Change detection outputs

= = = = = = =

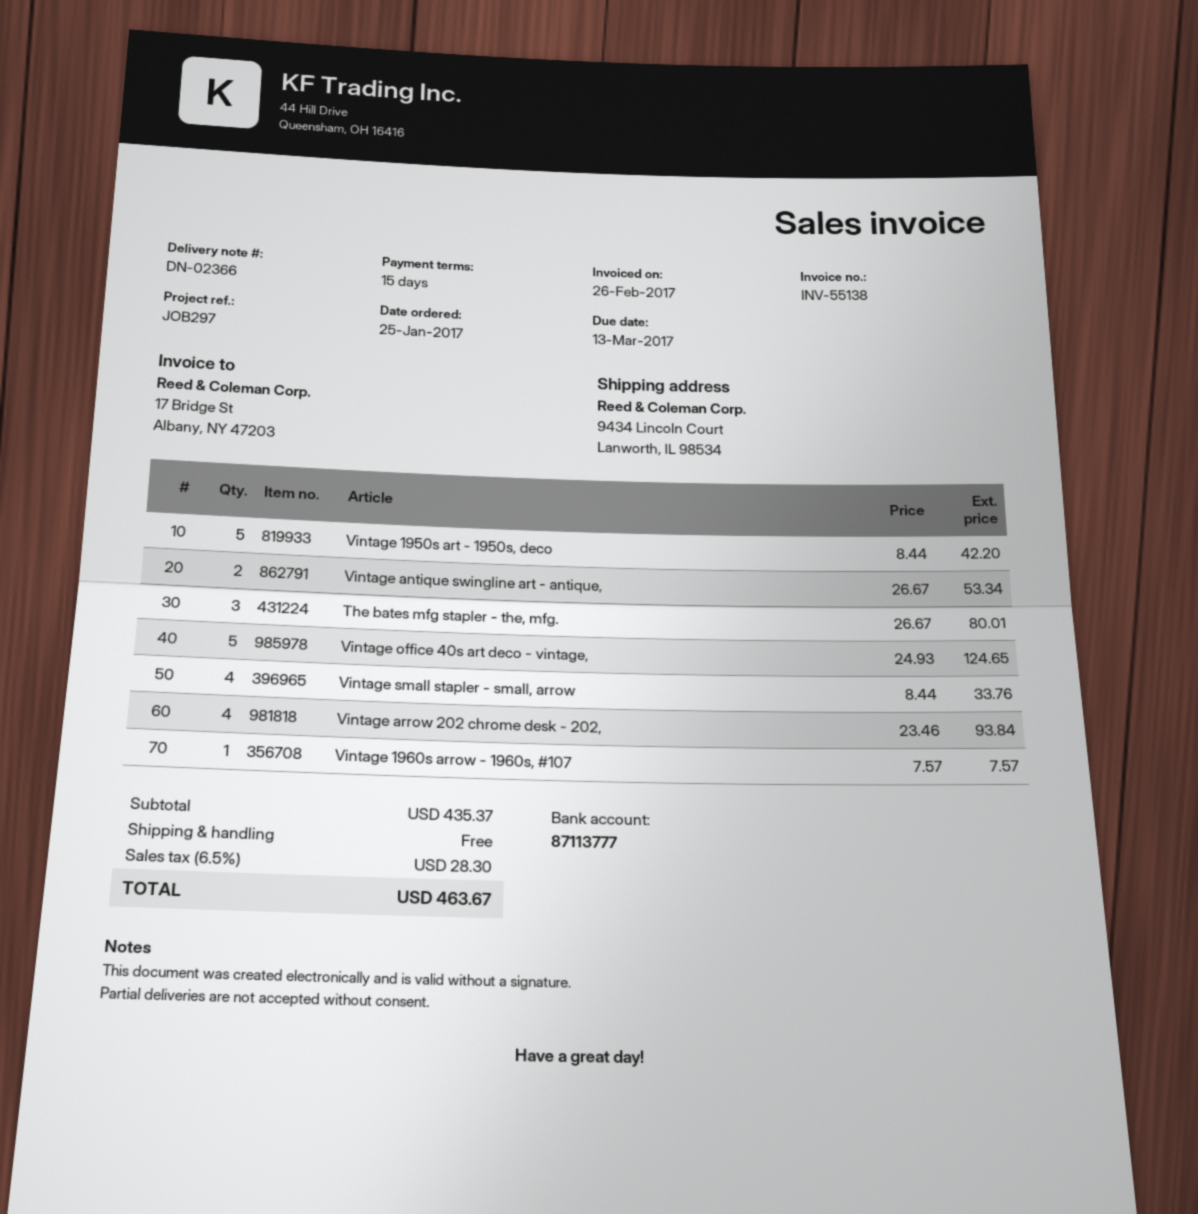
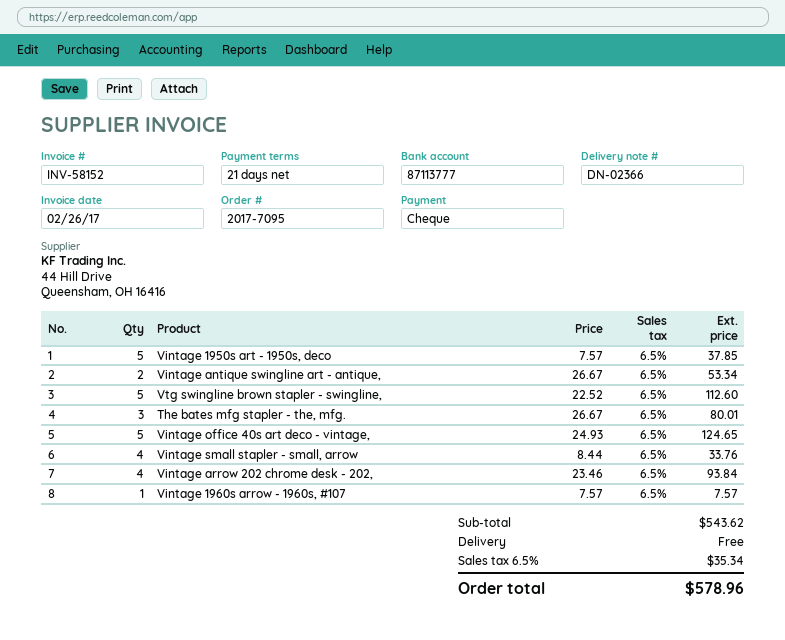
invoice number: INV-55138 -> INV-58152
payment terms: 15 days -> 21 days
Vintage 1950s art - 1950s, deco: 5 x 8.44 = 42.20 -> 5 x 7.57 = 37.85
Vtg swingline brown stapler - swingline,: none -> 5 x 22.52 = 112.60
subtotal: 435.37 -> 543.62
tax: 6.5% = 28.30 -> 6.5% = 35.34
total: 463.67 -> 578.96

= = = = = = =

**WORK TASK**
All that is wanted is the set of lines from the one with "Vintage 1950s art" through the last line of the entries, both included, output exactly.

**TASK RESULT**
Vintage 1950s art - 1950s, deco: 5 x 8.44 = 42.20 -> 5 x 7.57 = 37.85
Vtg swingline brown stapler - swingline,: none -> 5 x 22.52 = 112.60
subtotal: 435.37 -> 543.62
tax: 6.5% = 28.30 -> 6.5% = 35.34
total: 463.67 -> 578.96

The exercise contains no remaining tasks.